• What you will do: Repeat the stretch of entries below from the line with "[218,175,328,190] directorty ->" through the line with "(371, 728) none -> [684,440,704,454] be". Include both ends and add nothing.
[[ Data supplied open ]]
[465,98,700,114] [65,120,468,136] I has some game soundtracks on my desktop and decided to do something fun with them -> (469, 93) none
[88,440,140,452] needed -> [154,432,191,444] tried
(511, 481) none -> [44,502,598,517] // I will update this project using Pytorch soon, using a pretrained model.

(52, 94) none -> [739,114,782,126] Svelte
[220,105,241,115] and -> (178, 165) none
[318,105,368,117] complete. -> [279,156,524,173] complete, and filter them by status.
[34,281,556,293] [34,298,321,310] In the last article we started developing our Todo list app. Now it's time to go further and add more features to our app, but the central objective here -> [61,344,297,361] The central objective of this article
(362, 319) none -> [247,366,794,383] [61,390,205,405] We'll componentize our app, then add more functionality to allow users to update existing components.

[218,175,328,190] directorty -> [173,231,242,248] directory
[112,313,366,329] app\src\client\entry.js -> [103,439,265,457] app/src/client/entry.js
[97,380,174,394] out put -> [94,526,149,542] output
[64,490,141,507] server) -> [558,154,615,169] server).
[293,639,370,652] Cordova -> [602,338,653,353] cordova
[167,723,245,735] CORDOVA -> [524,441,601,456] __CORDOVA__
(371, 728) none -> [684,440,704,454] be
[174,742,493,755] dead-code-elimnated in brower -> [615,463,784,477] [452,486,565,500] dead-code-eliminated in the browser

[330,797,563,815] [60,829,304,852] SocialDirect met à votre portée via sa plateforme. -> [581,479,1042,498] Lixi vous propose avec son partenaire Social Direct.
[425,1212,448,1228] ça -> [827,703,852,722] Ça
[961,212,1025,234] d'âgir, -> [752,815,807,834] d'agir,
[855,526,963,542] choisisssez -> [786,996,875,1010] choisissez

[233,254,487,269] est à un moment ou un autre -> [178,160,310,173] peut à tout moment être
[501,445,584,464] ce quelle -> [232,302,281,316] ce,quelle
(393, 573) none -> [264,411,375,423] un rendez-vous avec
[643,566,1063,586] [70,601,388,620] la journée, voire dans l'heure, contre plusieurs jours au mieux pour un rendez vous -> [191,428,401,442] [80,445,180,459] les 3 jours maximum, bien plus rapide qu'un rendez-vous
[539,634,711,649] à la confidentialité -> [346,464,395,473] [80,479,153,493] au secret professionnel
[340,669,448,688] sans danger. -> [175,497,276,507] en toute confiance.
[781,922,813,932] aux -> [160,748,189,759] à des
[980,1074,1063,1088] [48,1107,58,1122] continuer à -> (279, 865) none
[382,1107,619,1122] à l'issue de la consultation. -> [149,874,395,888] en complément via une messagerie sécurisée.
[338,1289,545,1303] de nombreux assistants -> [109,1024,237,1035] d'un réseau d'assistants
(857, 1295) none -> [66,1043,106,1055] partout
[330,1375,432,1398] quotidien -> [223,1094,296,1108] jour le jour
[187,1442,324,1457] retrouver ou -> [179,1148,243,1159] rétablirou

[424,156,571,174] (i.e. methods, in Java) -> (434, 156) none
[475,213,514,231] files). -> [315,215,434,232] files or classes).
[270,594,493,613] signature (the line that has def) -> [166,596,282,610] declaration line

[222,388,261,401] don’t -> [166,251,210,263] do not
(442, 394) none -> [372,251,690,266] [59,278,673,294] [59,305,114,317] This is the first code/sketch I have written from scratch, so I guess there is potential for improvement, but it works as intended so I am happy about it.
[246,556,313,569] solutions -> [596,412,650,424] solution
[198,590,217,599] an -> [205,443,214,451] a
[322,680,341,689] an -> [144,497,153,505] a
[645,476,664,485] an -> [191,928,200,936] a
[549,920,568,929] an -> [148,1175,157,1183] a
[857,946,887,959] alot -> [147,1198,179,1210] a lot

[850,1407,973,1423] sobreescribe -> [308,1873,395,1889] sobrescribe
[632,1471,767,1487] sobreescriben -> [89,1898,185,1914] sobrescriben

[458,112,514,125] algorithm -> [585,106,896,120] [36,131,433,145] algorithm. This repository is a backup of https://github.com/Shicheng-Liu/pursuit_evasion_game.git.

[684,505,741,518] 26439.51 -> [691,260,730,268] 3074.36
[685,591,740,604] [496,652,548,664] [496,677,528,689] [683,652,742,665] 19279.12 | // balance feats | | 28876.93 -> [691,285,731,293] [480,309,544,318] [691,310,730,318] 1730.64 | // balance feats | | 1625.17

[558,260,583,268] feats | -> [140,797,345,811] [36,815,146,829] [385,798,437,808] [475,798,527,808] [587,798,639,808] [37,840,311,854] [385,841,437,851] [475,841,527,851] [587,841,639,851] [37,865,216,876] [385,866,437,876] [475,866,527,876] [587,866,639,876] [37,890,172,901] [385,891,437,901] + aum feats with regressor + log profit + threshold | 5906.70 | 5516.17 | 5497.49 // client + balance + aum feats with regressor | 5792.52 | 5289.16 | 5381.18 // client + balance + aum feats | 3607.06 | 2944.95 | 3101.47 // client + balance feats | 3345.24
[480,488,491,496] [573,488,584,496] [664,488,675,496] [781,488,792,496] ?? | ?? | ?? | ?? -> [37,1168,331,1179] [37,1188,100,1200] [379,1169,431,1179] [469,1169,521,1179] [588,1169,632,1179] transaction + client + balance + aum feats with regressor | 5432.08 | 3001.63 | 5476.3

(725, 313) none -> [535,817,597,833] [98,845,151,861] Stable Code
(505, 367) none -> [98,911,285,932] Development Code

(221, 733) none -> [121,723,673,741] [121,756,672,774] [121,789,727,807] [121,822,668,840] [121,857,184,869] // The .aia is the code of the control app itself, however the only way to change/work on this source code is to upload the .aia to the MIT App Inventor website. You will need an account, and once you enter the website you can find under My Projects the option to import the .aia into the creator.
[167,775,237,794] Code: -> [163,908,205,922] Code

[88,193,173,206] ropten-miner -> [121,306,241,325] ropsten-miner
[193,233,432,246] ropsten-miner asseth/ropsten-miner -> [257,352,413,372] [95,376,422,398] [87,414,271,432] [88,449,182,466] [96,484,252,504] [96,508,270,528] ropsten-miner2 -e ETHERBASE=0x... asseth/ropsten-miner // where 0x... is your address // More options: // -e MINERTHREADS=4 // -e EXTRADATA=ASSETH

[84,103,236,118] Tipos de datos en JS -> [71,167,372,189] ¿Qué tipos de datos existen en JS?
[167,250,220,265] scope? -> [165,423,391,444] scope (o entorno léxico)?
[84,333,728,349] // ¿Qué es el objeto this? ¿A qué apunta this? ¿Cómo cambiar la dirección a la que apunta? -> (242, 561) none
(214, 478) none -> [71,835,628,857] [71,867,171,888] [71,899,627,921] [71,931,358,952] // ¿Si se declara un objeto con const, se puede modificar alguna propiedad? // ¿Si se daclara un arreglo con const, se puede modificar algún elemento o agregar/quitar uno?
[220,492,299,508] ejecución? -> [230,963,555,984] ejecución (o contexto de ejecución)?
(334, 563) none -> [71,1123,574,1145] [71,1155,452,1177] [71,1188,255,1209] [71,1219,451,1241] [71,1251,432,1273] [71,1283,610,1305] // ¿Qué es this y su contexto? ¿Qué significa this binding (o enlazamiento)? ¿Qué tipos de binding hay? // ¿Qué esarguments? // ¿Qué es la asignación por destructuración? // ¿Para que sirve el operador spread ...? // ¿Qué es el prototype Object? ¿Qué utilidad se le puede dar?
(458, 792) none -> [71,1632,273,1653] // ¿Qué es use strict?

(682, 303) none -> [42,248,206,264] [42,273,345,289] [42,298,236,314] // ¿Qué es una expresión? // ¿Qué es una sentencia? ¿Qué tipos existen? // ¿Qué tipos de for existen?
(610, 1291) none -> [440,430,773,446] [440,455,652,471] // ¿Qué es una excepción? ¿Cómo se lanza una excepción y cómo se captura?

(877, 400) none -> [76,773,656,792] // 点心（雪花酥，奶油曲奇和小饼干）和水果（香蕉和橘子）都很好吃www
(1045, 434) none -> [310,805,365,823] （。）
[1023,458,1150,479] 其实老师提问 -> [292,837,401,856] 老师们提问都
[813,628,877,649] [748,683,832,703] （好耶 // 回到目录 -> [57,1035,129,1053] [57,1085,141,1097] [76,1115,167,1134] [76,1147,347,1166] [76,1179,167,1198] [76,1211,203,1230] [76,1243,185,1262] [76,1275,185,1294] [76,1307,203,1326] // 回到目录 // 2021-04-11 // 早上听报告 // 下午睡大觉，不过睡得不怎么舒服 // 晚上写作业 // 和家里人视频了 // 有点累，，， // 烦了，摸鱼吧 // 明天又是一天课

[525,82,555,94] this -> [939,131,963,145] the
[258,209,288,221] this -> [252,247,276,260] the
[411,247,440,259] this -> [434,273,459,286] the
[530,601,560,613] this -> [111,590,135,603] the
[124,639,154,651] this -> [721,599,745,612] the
[[ Data supplied closed ]]
• Solution to the problem:
[218,175,328,190] directorty -> [173,231,242,248] directory
[112,313,366,329] app\src\client\entry.js -> [103,439,265,457] app/src/client/entry.js
[97,380,174,394] out put -> [94,526,149,542] output
[64,490,141,507] server) -> [558,154,615,169] server).
[293,639,370,652] Cordova -> [602,338,653,353] cordova
[167,723,245,735] CORDOVA -> [524,441,601,456] __CORDOVA__
(371, 728) none -> [684,440,704,454] be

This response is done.